┌─ DATA TO USE

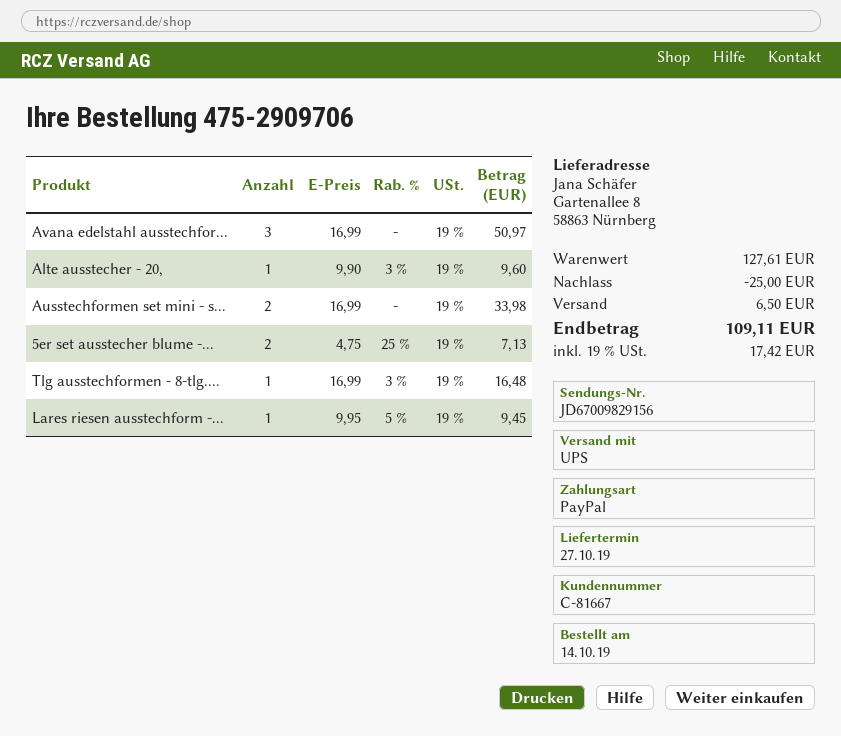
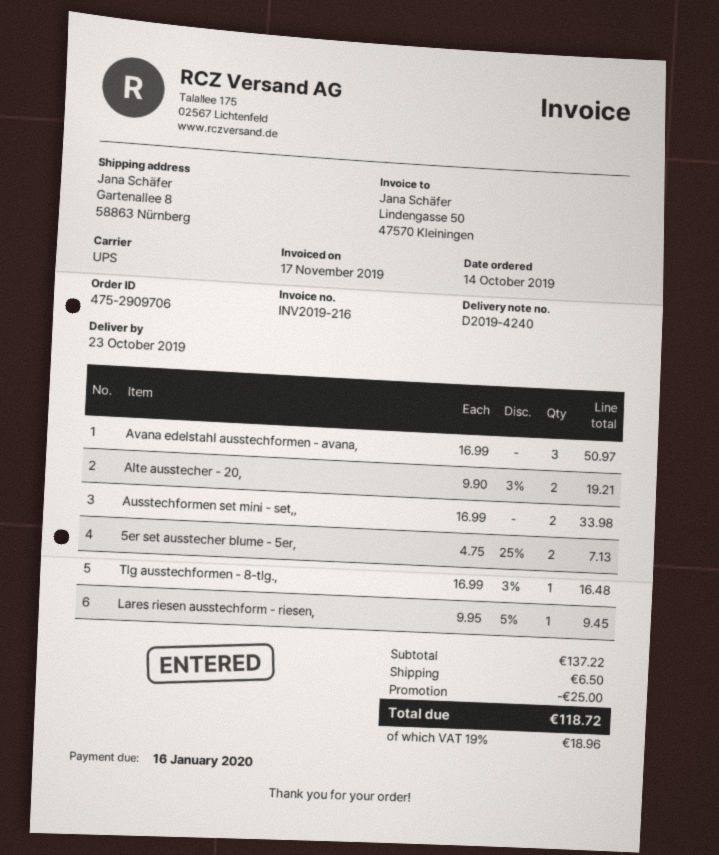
delivery date: 2019-10-27 -> 2019-10-23
Alte ausstecher - 20,: 1 x 9.90 - 3% = 9.60 -> 2 x 9.90 - 3% = 19.21
subtotal: 127.61 -> 137.22
tax: 19% = 17.42 -> 19% = 18.96
total: 109.11 -> 118.72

└─

### EXERCISE OBJECTIVE:
Please set down every record above exactly as it appears, leaving out the pictures.

### EXERCISE OUTPUT:
delivery date: 2019-10-27 -> 2019-10-23
Alte ausstecher - 20,: 1 x 9.90 - 3% = 9.60 -> 2 x 9.90 - 3% = 19.21
subtotal: 127.61 -> 137.22
tax: 19% = 17.42 -> 19% = 18.96
total: 109.11 -> 118.72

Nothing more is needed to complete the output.